Commentators blast Balls for attacking faith schools

Schools Secretary Ed Balls’ crusade against faith schools “is an attack on our freedom”, a Daily Telegraph columnist has warned.

Benedict Brogan said Mr Balls’ “drive to control the admissions policies of faith schools robs parents of vital choices”.

His comments echoed the remarks of Cristina Odone who on Tuesday, also writing in The Daily Telegraph, slammed Labour’s “anti-faith agenda”.

Mr Balls defended his position in a letter to the Telegraph on Wednesday.

He repeated what he had said in October last year: “I fully support and am committed to the role of faith schools in our education system.”

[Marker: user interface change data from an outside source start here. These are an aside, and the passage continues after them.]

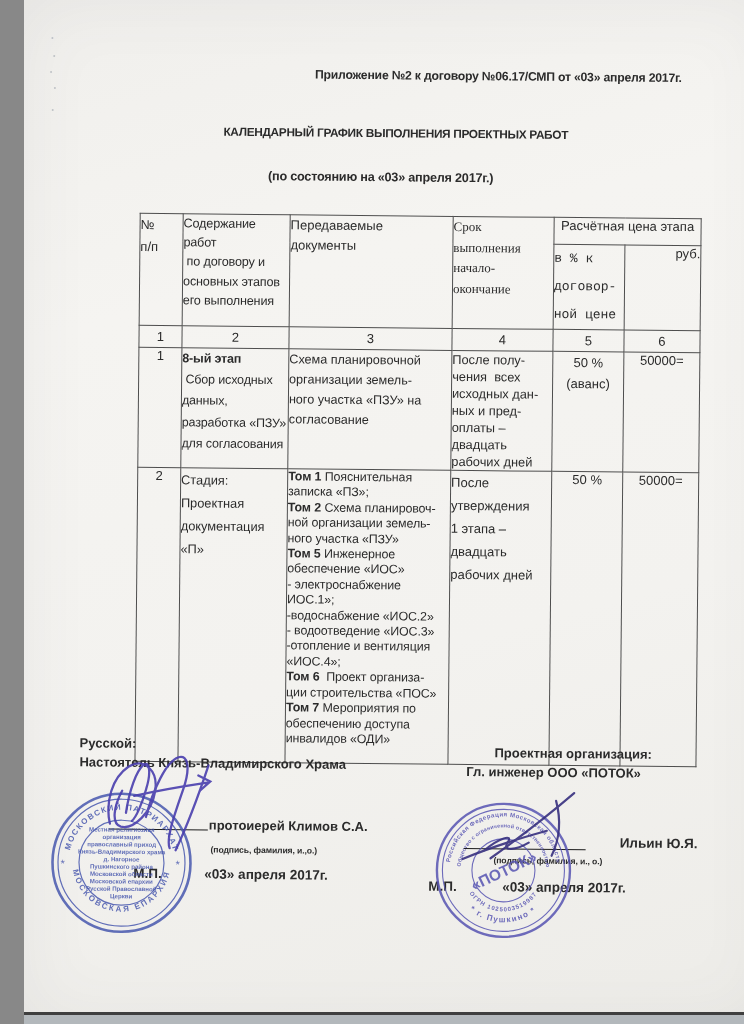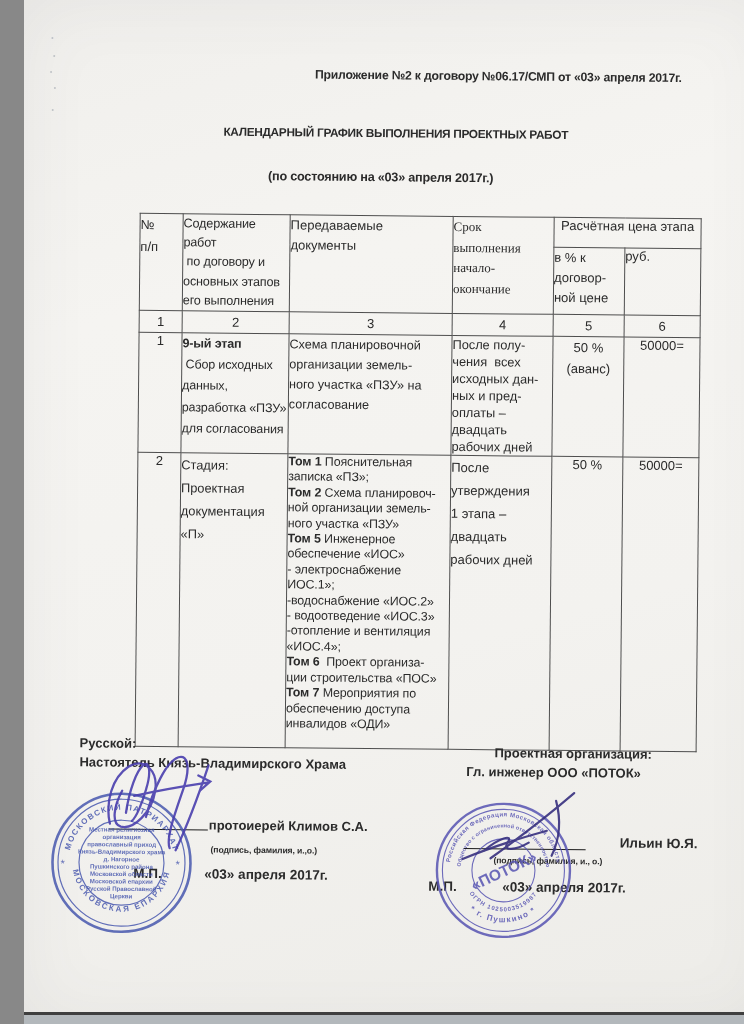--- a/index.html
+++ b/index.html
@@ -23,7 +23,7 @@
   td.c-docs{padding:30px 0 0 8px;line-height:20px;}
   td.c-term{padding:8px 0 0 8px;line-height:20.5px;font-family:Liberation Serif, serif;}
   td.h-price{text-align:center;vertical-align:middle;}
-  td.h-pct{padding:4px 0 0 7px;line-height:20px;}
+  td.h-pct{padding:4px 0 0 7px;line-height:28px;font-family:Liberation Mono, monospace;}
   td.h-rub{text-align:left;padding-top:22px;}
   tr.nums td{text-align:center;line-height:21px;}
   td.cnum{text-align:center;padding-top:2px;}

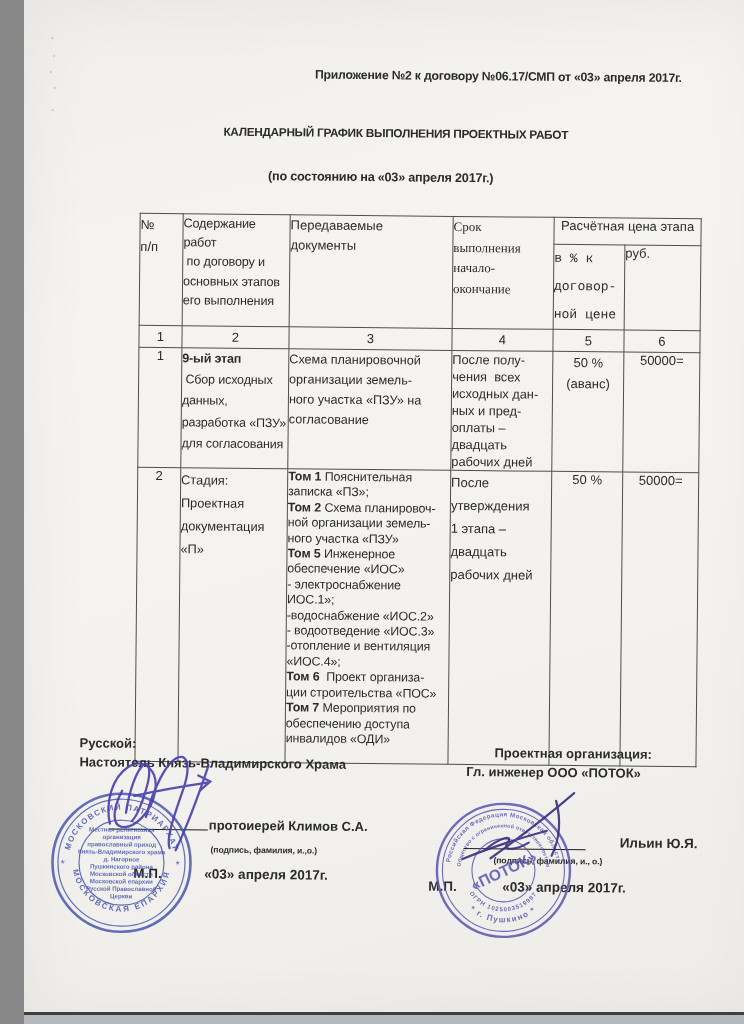--- a/index.html
+++ b/index.html
@@ -24,7 +24,7 @@
   td.c-term{padding:8px 0 0 8px;line-height:20.5px;font-family:Liberation Serif, serif;}
   td.h-price{text-align:center;vertical-align:middle;}
   td.h-pct{padding:4px 0 0 7px;line-height:28px;font-family:Liberation Mono, monospace;}
-  td.h-rub{text-align:left;padding-top:22px;}
+  td.h-rub{text-align:right;padding-top:22px;}
   tr.nums td{text-align:center;line-height:21px;}
   td.cnum{text-align:center;padding-top:2px;}
   td.lines{white-space:pre-wrap;}

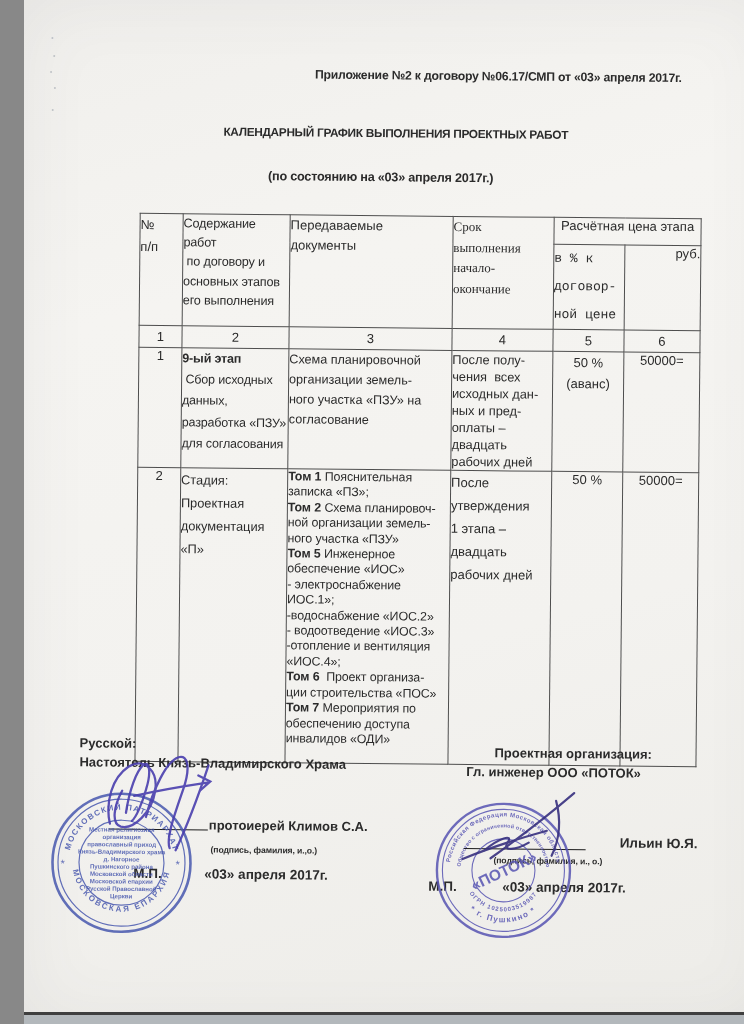--- a/index.html
+++ b/index.html
@@ -98,7 +98,7 @@
           </tr>
           <tr style="height:110px">
             <td class="cnum">1</td>
-            <td class="lines lh21"><b>9-ый этап</b><br> Сбор исходных<br>данных,<br>разработка «ПЗУ»<br>для согласования</td>
+            <td class="lines lh21"><b>8-ый этап</b><br> Сбор исходных<br>данных,<br>разработка «ПЗУ»<br>для согласования</td>
             <td class="lines lh20">Схема планировочной<br>организации земель-<br>ного участка «ПЗУ» на<br>согласование</td>
             <td class="lines lh17">После полу-<br>чения  всех<br>исходных дан-<br>ных и пред-<br>оплаты –<br>двадцать<br>рабочих дней</td>
             <td class="pct1 lines">50 %<br>(аванс)</td>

But Mr Brogan questioned his sincerity, mentioning an incident in March, where “he set up a hue and cry against the ‘shocking’ behaviour of faith schools which solicited donations from would-be parents, only to have his ‘evidence’ discredited when it turned out the schools were Jewish and the ‘payments’ were voluntary contributions to help with security costs.”

Mr Brogan cited a number of cases where faith schools have been reprimanded for trying to uphold their ethos.

He said: “A Catholic school on Merseyside and an Anglican school in Epsom were both taken to task for asking parents to sign forms supporting their Christian ethos”.

Mr Brogan added that “some highly rated Sikh schools were upbraided for encouraging parents to take part in community activities, in case that discriminated against those unable to attend, perhaps because of work”.

He went on to say it is no wonder faith schools “feel besieged by a Government that is using its statutory powers to challenge their very reason for being: the right to make faith and a commitment to it the deciding factor in admissions”.

Earlier in the week Cristina Odone had accused Mr Balls of being politically motivated in his attack on faith schools.

She said: “The ambitious schools secretary is pursuing an anti-faith agenda in order to curry favour with the substantial secularist wing of his party.”

Miss Odone concluded that Mr Balls “thinks nothing of stomping on the rights of Christian, Jewish or Muslim parents to raise their child in a school environment that matches the morals-based approach of the home”.